▶ Exercise description:
Please write the listing below out again exactly, leaving every picture behind.
_ _ _ _ _ _ _
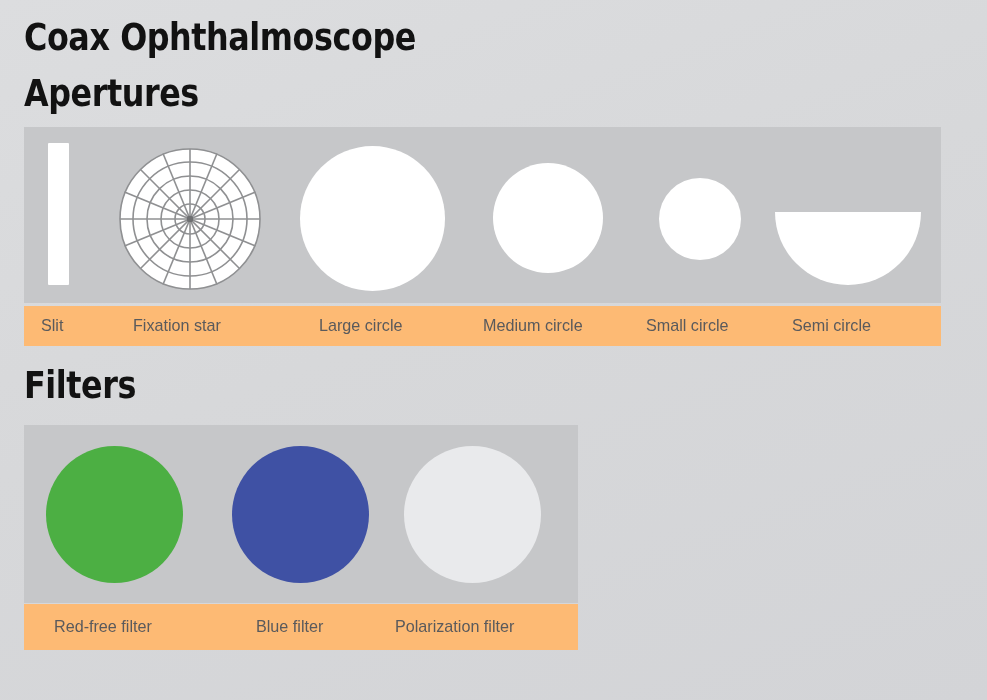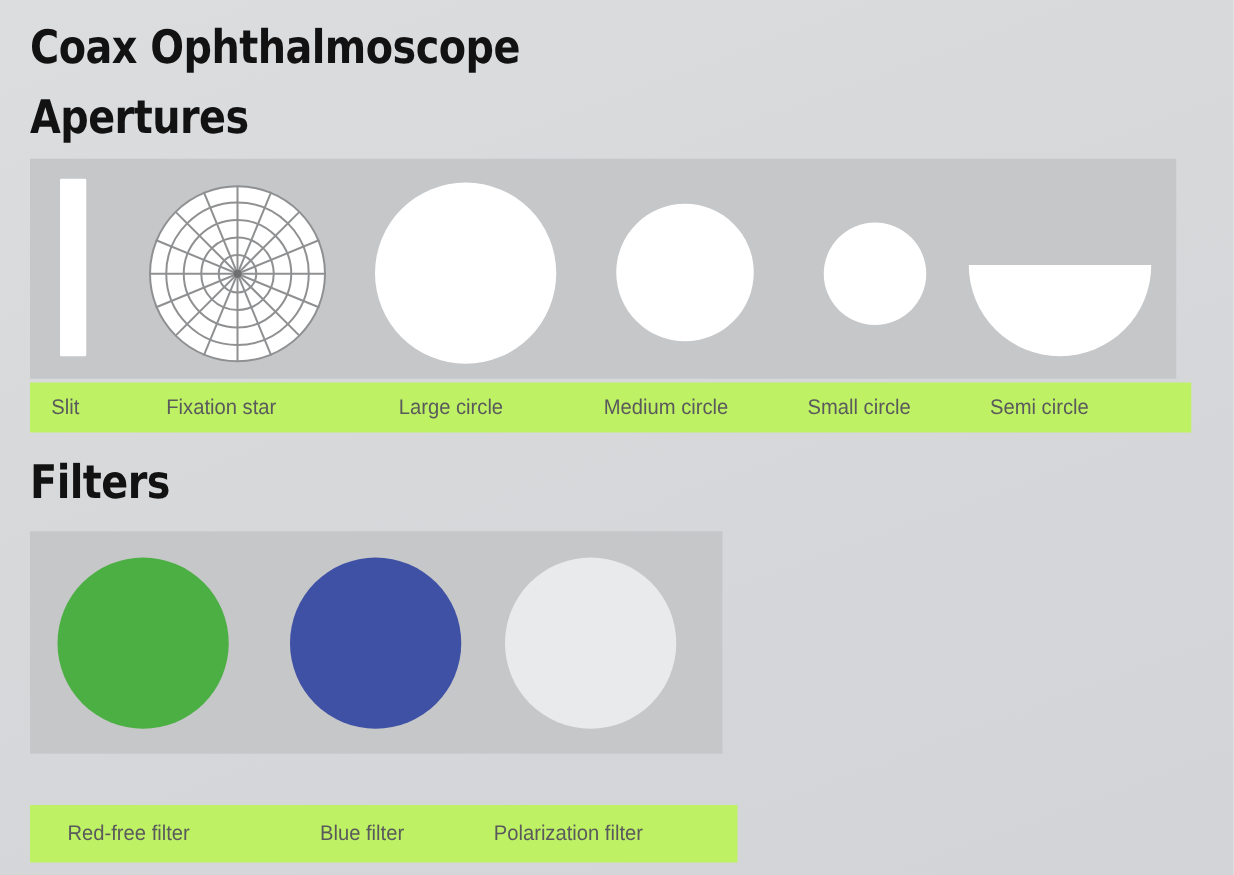--- a/index.html
+++ b/index.html
@@ -52,10 +52,9 @@
   
   .label-strip {
     position: absolute;
-    background: #bef264;
+    background: #fdba74;
     display: flex;
     align-items: center;
-    padding-left: 12px;
   }
   #apertures-labels {
     left: 24px;

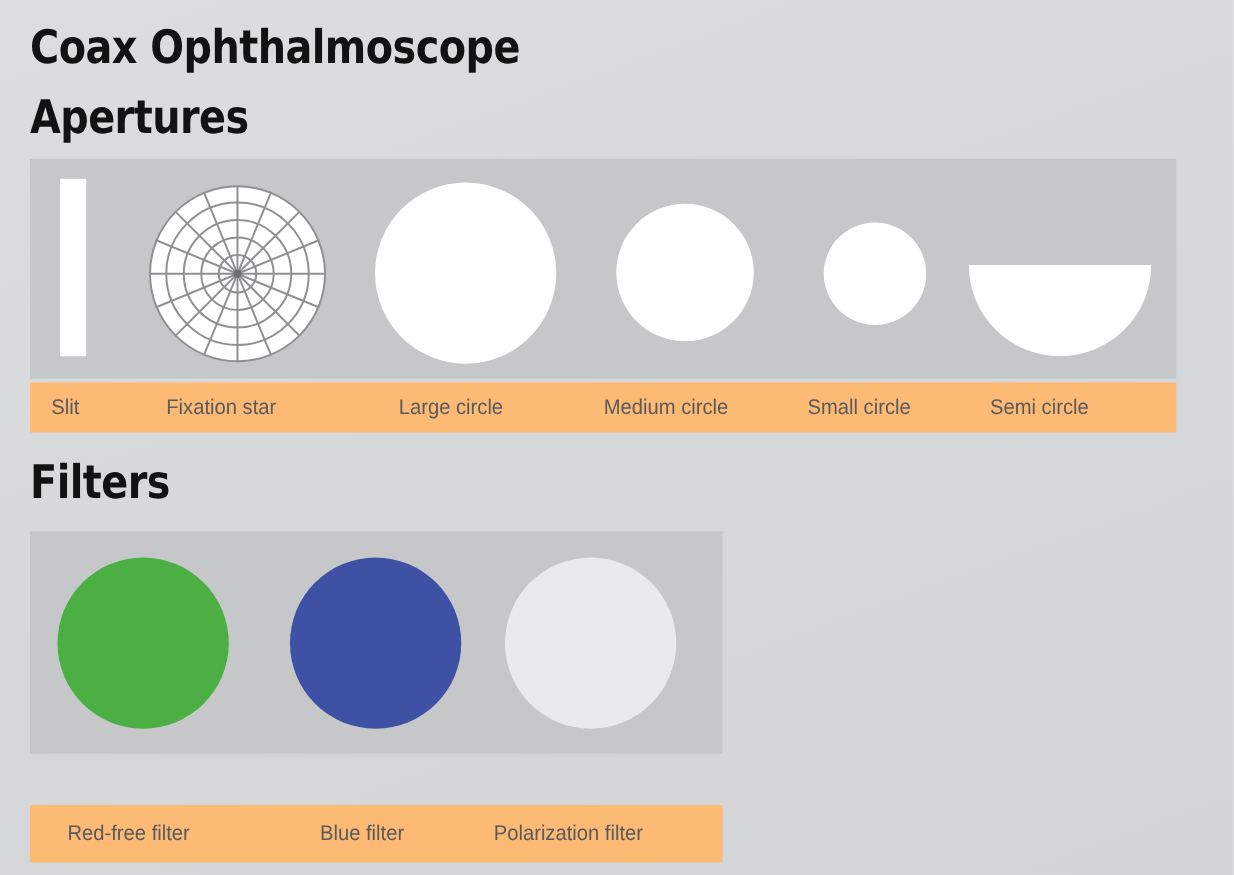--- a/index.html
+++ b/index.html
@@ -67,7 +67,6 @@
     top: 604px;
     width: 554px;
     height: 46px;
-    margin-top: 40px;
   }
   .strip-label {
     position: absolute;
_ _ _ _ _ _ _
▶ Response to this exercise:
--- a/index.html
+++ b/index.html
@@ -52,10 +52,9 @@
   
   .label-strip {
     position: absolute;
-    background: #bef264;
+    background: #fdba74;
     display: flex;
     align-items: center;
-    padding-left: 12px;
   }
   #apertures-labels {
     left: 24px;

--- a/index.html
+++ b/index.html
@@ -67,7 +67,6 @@
     top: 604px;
     width: 554px;
     height: 46px;
-    margin-top: 40px;
   }
   .strip-label {
     position: absolute;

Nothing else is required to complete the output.